Japonya'nın yeni imparatoru Naruhito babasından devraldığı tahtta, "Reiwa" (Düzenin uyumu) ismi verilen döneminin, "yeni çağın ortaya çıkardığı koşullara uyumunu" işaret eden kodlarıyla yüz yüze gelecek.
Naruhito'nun, babası Akihito'nun 30 yıl süren dönemi sonunda bugün itibarıyla "krizantem taht"a oturması gözleri "uyum" eksenindeki bu yeni dönemin detaylarına çevirdi.
İkinci Dünya Savaşı'ndan sonra Şubat 1960'ta Tokyo'da doğan Naruhito, savaşa dair anıların hafızalarda normalleşmeye başladığı süreçte büyüdü.
Naruhito, sarayın çoğu üyesinin eğitim gördüğü Gakushuuin okulundan 1982'de tarih diplomasıyla mezun oldu.
Daha sonra Oxford Üniversitesi Merton Kolejinde deniz taşımacılığı üzerine eğitim alan Naruhito, veliaht sıfatıyla Japonya dışında eğitim gören ilk hanedan üyesi oldu.
Japonya Dışişleri Bakanlığında diplomat Masako Owada ile Haziran 1993'te evlenen Naruhito 2001'de Aiko isminde bir kız babası oldu.
Naruhito'nun Oxford, eşi Masako'nun da Harvard'da eğitim alması, yeni "Krizantem" çiftin, uluslarası kamuoyunda dikkatleri üzerine çekmesine neden oldu.
Naruhito'nun babası Akihito, 30 yıl süren görevi boyunca Hiroşima, Nagazaki, Okinawa, Saipan, Palau ve Filipinler gibi İkinci Dünya Savaşı'nın acı hatıralarının yaşandığı birçok bölgeye ziyaretler düzenledi.
Yurt içi ve yurt dışı gezilerinde savaşa yönelik pişmanlık hisleri duyduğunu açıklayan Akihito'nun tutumu, Japon toplumunda olumlu etki yaratsa da muhafazakar politikacılar tarafından tereddütle karşılandı.
Çiçeği burnunda imparator Naruhito'nun da yeni dönemde babasının yolundan giderek, barışçıl tutumunu sürdürmesi bekleniyor.
Önceki anayasalarda "yarı-tanrı" olarak tanımlanan Japon İmparatoru, ikinci dünya savaşı sonrası yazılan anayasada ise "halkın ve devletin sembolü" ilan edilerek, "doğrudan" siyasetten uzak tutulmuştu.
Naruhito, 2017'deki yaş gününde verilen konferansta, bu makamın moderniteye uyabileceğine dair sinyaller vermişti.
"Her çağda yeni rüzgarların estiğine ve hanedanlıkların da yenilenebileceğine inanırım." ifadesini kullanan Naruhito, "Geçmişten birçok şey öğrenmek isteyerek, eski zamanlarda kaybolan gelenekleri sebatla geleceğe taşırım.
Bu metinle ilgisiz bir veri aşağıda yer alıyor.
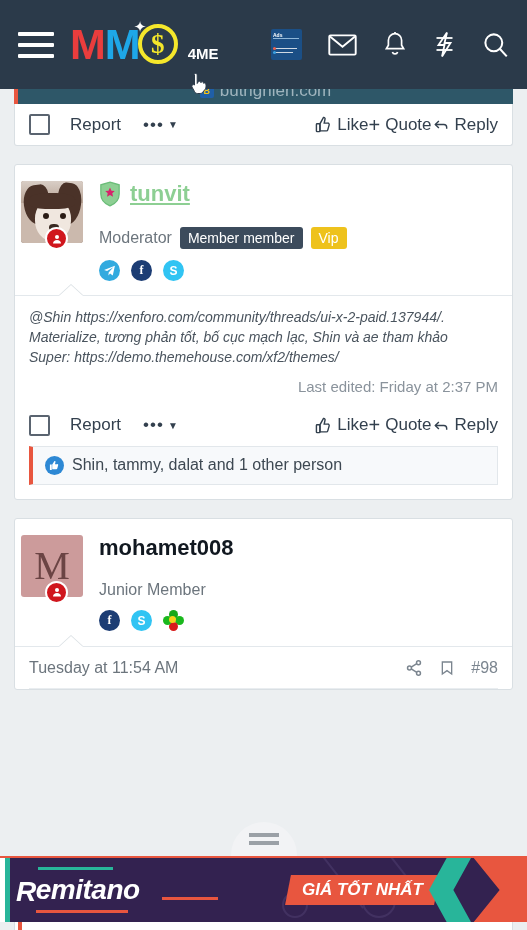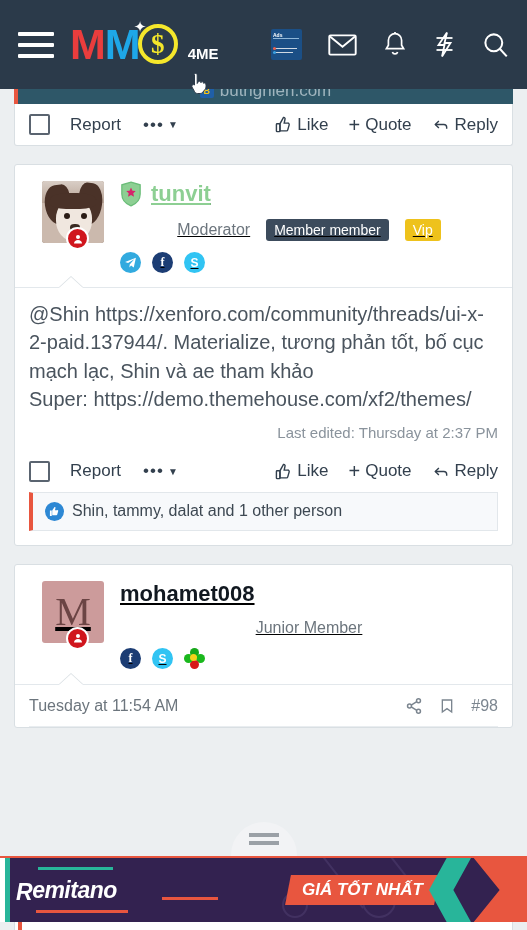--- a/index.html
+++ b/index.html
@@ -111,7 +111,7 @@
     display: flex; align-items: center; gap: 4px; letter-spacing: 1px;
   }
   .dots .caret { font-size: 10px; }
-  .actions { margin-left: auto; display: flex; align-items: center; gap: 20px; }
+  .actions { margin-left: auto; display: flex; align-items: center; }
   .act { display: flex; align-items: center; gap: 5px; color: #33404e;
     font-size: 17px; cursor: pointer; }
   .act svg { display: block; }

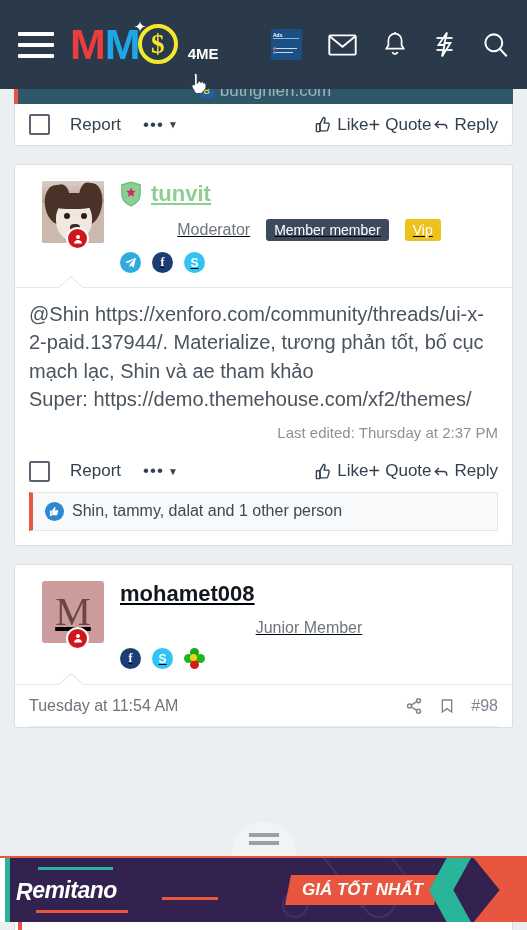--- a/index.html
+++ b/index.html
@@ -133,7 +133,7 @@
 
   
   .post-head {
-    display: flex; padding: 16px 14px 0 27px; position: relative; text-decoration: underline;
+    display: flex; padding: 16px 14px 0 6px; position: relative;
   }
   .avatar-wrap { position: relative; flex: none; width: 62px; height: 62px; }
   .avatar {

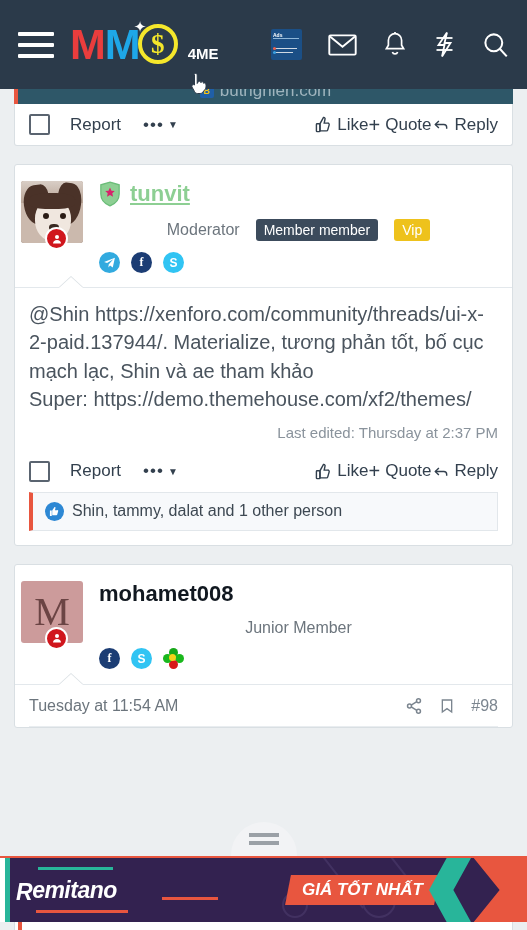--- a/index.html
+++ b/index.html
@@ -184,7 +184,7 @@
   }
   .username.plain { color: #111820; text-decoration: none; }
 
-  .title-row { display: flex; align-items: center; gap: 16px; margin-top: 12px; flex-wrap: wrap; justify-content: center; }
+  .title-row { display: flex; align-items: center; gap: 8px; margin-top: 20px; flex-wrap: wrap; }
   .user-title { font-size: 16px; color: #6c757d; }
   .badge {
     font-size: 14px; padding: 3px 8px; border-radius: 3px; color: #fff; white-space: nowrap;

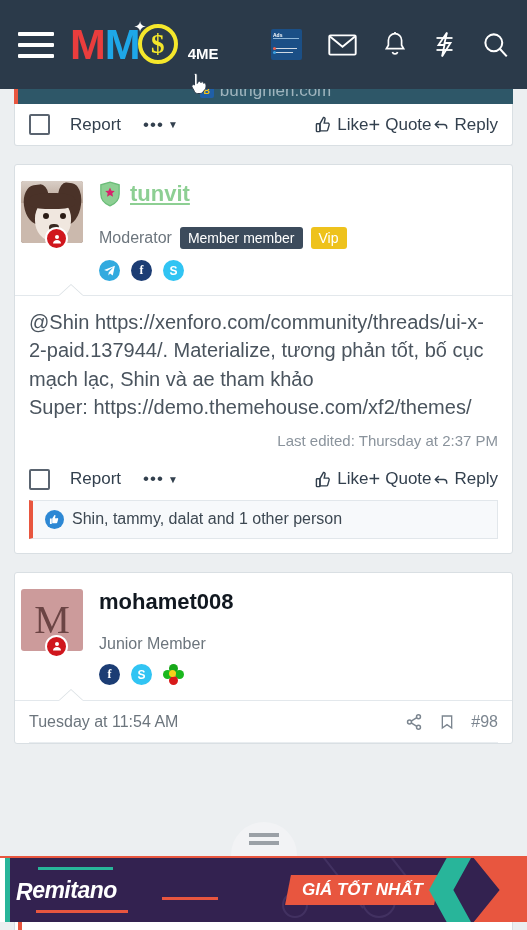--- a/index.html
+++ b/index.html
@@ -222,8 +222,8 @@
   .post-num { font-size: 16px; color: #7b858f; cursor: pointer; }
 
   .post-body {
-    padding: 12px 0 4px 0; font-size: 20px; line-height: 1.42;
-    color: #4a545e; word-wrap: break-word;
+    padding: 12px 0 4px 0; font-size: 14px; line-height: 1.42;
+    color: #4a545e; word-wrap: break-word; font-style: italic;
   }
   .post-body a { color: #4a545e; text-decoration: none; }
   .last-edit {

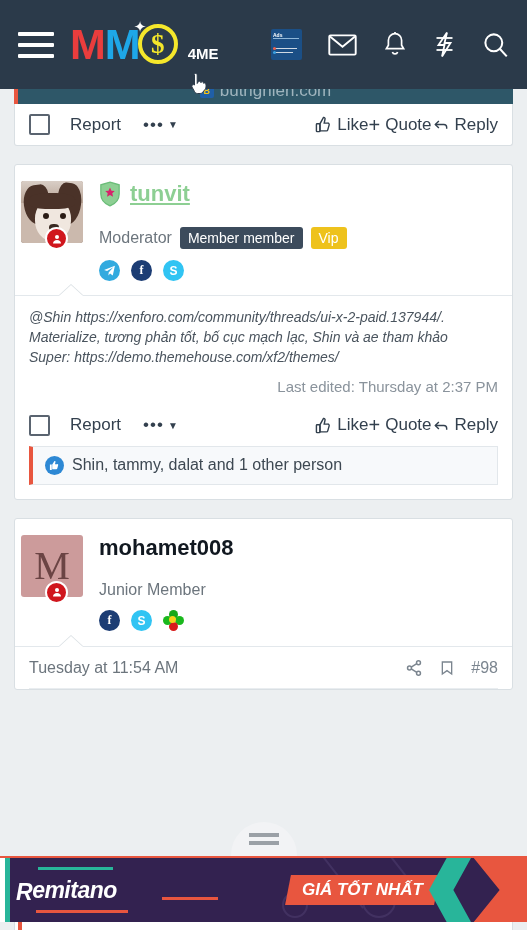--- a/index.html
+++ b/index.html
@@ -393,7 +393,7 @@
           <span>@Shin </span><a href="#">https://xenforo.com/community/threads/ui-x-2-paid.137944/</a><span>. Materialize, tương phản tốt, bố cục mạch lạc, Shin và ae tham khảo</span><br>
           <span>Super: </span><a href="#">https://demo.themehouse.com/xf2/themes/</a>
         </div>
-        <div class="last-edit">Last edited: Thursday at 2:37 PM</div>
+        <div class="last-edit">Last edited: Friday at 2:37 PM</div>
       </div>
 
       <div class="post-footer">

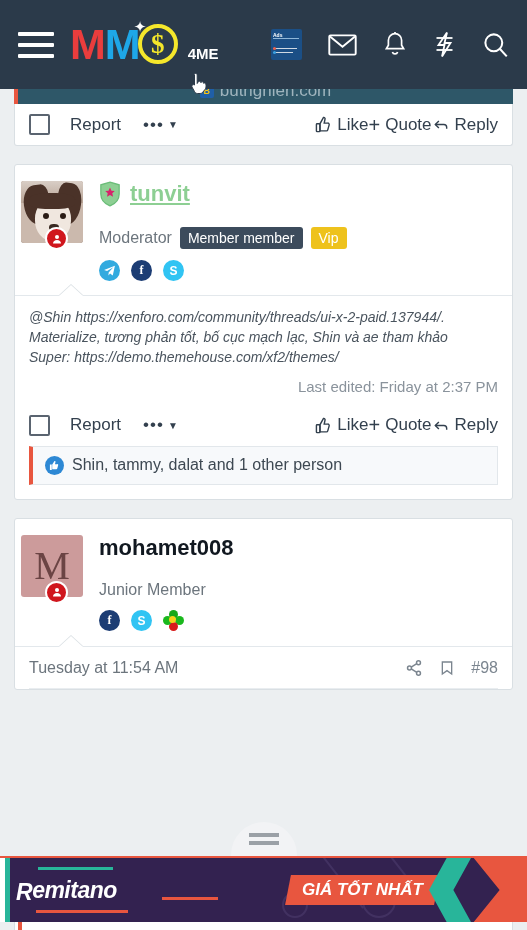--- a/index.html
+++ b/index.html
@@ -249,7 +249,7 @@
   .ad-bar .white-l { position: absolute; left: 0; top: 0; width: 5px; height: 100%; background: #fff; }
   .ad-logo {
     position: absolute; left: 16px; top: 50%; transform: translateY(-50%);
-    color: #fff; font-size: 23px; font-style: italic; font-weight: bold;
+    color: #fff; font-size: 28px; font-style: italic; font-weight: bold;
     letter-spacing: -0.5px; font-family: "Liberation Sans", sans-serif;
   }
   .ad-logo .rbox {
Aynı zamanda da hanedanlığın gelecekte alacağı ideal rolün de peşinden giderim." değerlendirmesinde bulunmuştu.
"Reiwa" (Düzene uyum) dönemine bırakılan miraslar arasında doğum oranı ve nüfusun yaşlılığı dikkat çekiyor.
Ülkede nüfus artış oranlarının 2010-2015 arasında yaklaşık bir milyon azaldığı gözlenirken, 2018'de bu düşüş 227 bin seviyesinde olarak belirlendi.
Japonya'da nüfusun yüzde 27'sinin 65 yaş üzeri olması "rekor seviye" olarak değerlendirilirken, bu oranın 2050'de yüzde 40'a ulaşması bekleniyor.
Yaklaşık 126 milyon nüfuslu ülkede bu sayının 2050'ye kadar 87 milyona düşeceği tahmin edilirken, yetkililer bu daralmayı, Japonya'daki aile yapısı ve hayat tarzının Akihito'nun "Heisei" dönemine denk gelen son 30 yılda dönüşüm geçirmesine bağlıyor.